José Alvear Sanín
Cuando repaso la historia de los
presidentes de Colombia encuentro que, en general, fueron personas de conducta
familiar y social normal. Casi todos ciudadanos correctos, inteligentes y
preparados; alocado, solo Mosquera. Algunos, excepcionales. Salvo Samper y
Rojas Pinilla, se ejercía el poder con prudencia, austeridad, elegancia y
discreción.
La República romana, virtuosa y
legalista, dio paso a una era en la que los emperadores rivalizaban en los
peores excesos, con la solitaria excepción, al parecer, de Marco Aurelio,
moralista estoico y sobrio gobernante.
Al igual que a los romanos, a nosotros nos
ha tocado el cambio, porque en los últimos 31 meses, las severas figuras
republicanas han pasado de moda, al irrumpir en la escena el primer emperador
colombiano, incapaz de lucir la púrpura sin el acompañamiento de la
extralimitación del poder absoluto –que se dirige a la magistratura vitalicia–
y de muchos vicios privados.
En cada uno de los 930 días (y noches),
el gobernante ha protagonizado un escándalo, trasegando por el filo del Código
Penal: prevaricando, calumniando, dilapidando, insultando, amenazando,
desfalcando, violando siempre la Constitución, porque la única ley vigente es
la dictadura de su voluntad vanidosa, ignorante, pérfida y rapaz...

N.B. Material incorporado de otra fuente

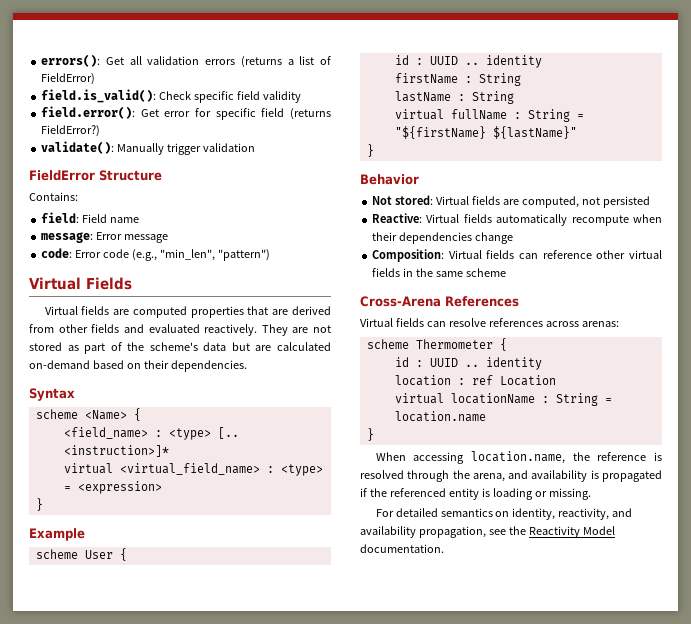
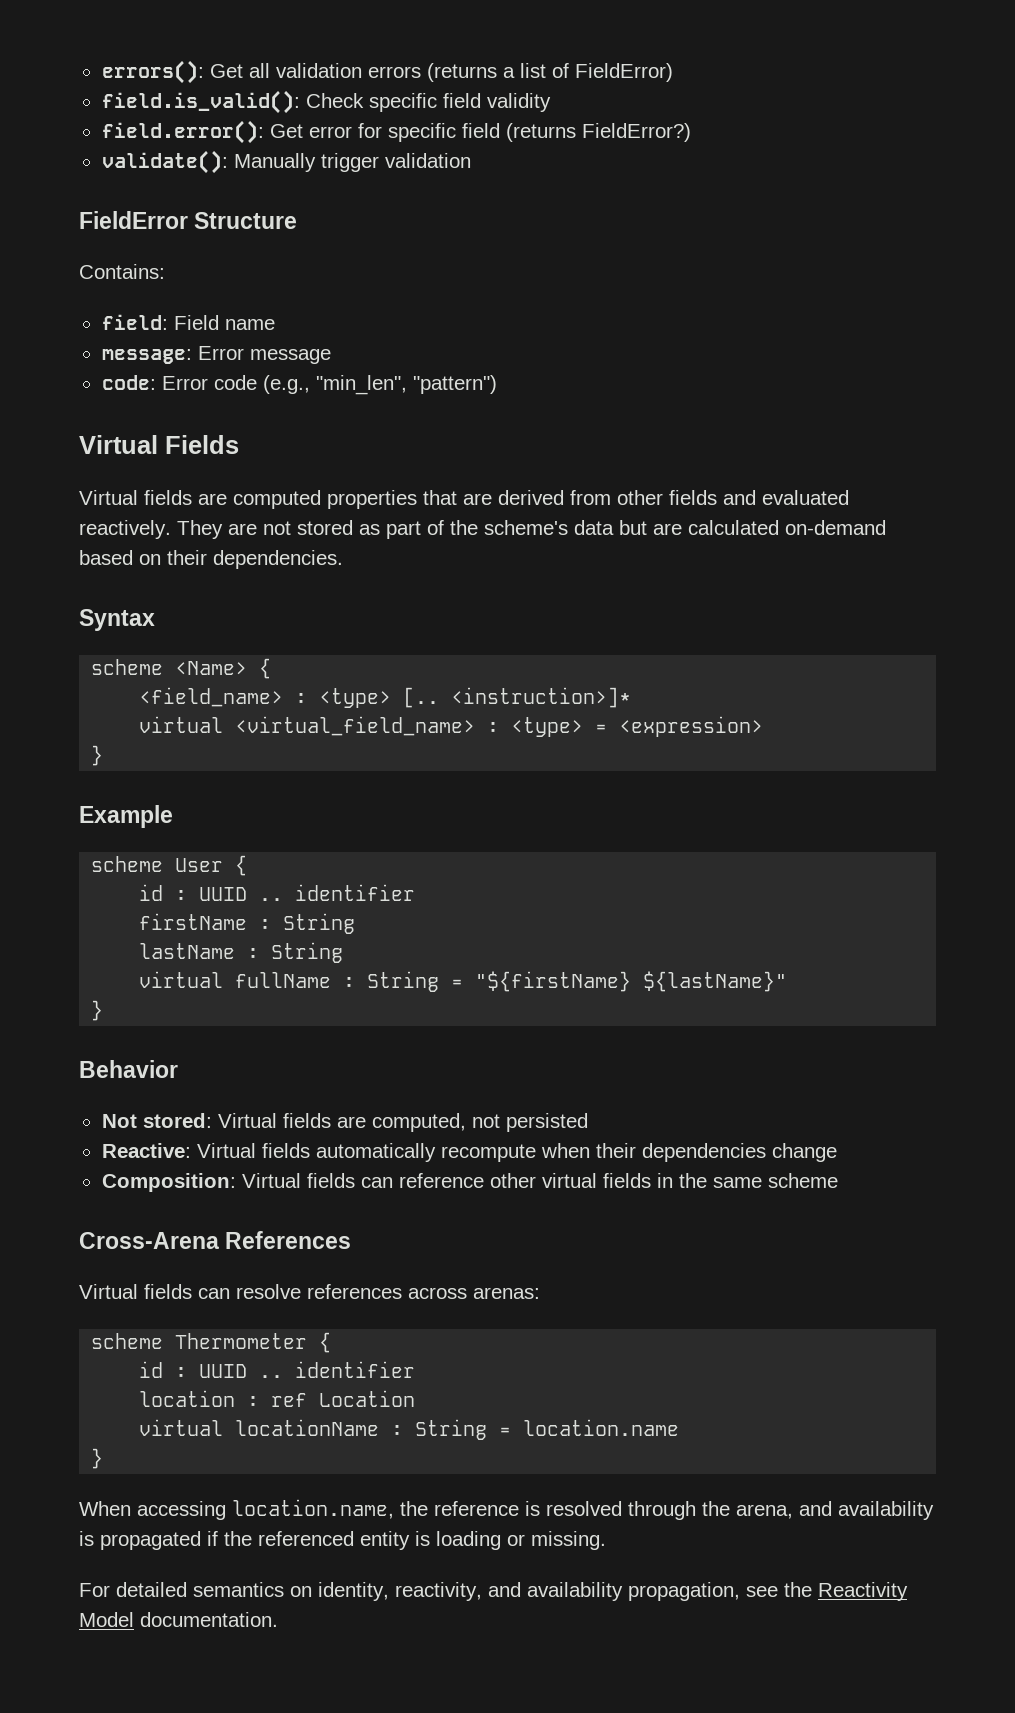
  scheme User {
- id : UUID .. identity
+ id : UUID .. identifier
  scheme Thermometer {
- id : UUID .. identity
+ id : UUID .. identifier

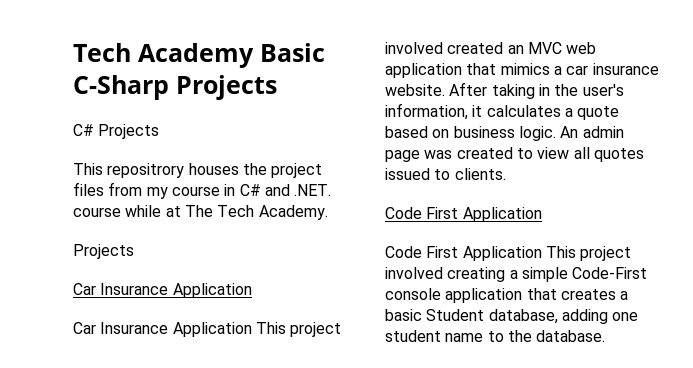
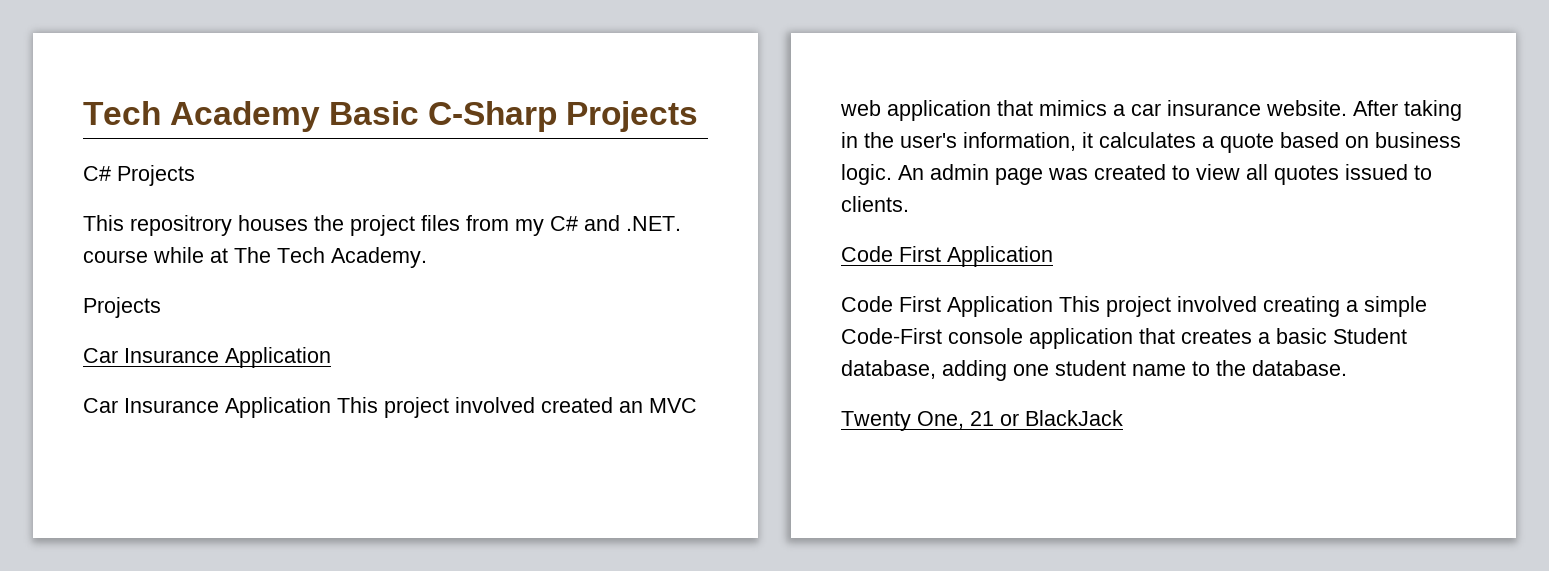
- This repositrory houses the project files from my course in C# and .NET. course while at The Tech Academy.
+ This repositrory houses the project files from my C# and .NET. course while at The Tech Academy.
+ Twenty One, 21 or BlackJack

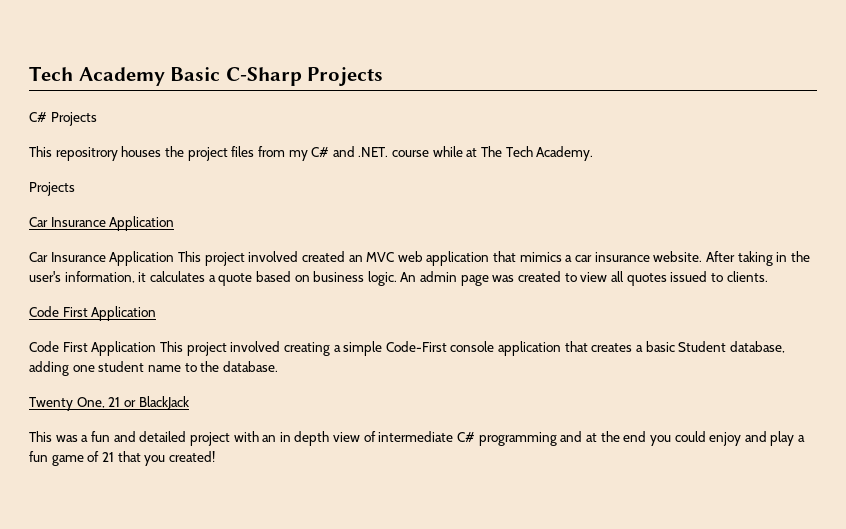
+ This was a fun and detailed project with an in depth view of intermediate C# programming and at the end you could enjoy and play a fun game of 21 that you created!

El show diario –malísimo, aburridor y
monótono–, es eficaz porque se ejerce con dos palancas: la activa (mermelada) y
la pasiva (shu-shu-shu), para conducir al caos institucional y moral del que
surge la revolución, único ideal de quien solo sabe odiar.
Antes, bastaba con la acusación de una
indelicadeza, imprudencia o descuido, para que un gobernante tuviera que
afrontar la opinión pública, de tal manera que, si no podía demostrar su
corrección, la salida fuera la renuncia o la destitución. Pero, como nos
acostumbramos a la diaria exhibición de la máxima impudicia, nada pasa, aunque
nadie desconoce la ignorancia, vulgaridad, inmoralidad y desequilibrio mental
del ocupante de la casa de Nariño.
Y ahora, con el testimonio irrefragable
de Leyva, tampoco pasará nada, porque el país ya está resignado a ser gobernado
por dos drogadictos y una cáfila de tunantes y logreros.
Así como los emperadores romanos jamás
renunciaban, el primer emperador colombiano no lo hará, porque además de
desvergonzado y mentiroso, sabe que no será depuesto por un Congreso
embadurnado, ni por una magistratura genuflexa, ni por unas Fuerzas Armadas
emasculadas, en un país desinformado por comunicadores fletados y por una clase
política indiferente ante la corrupción y el vicio.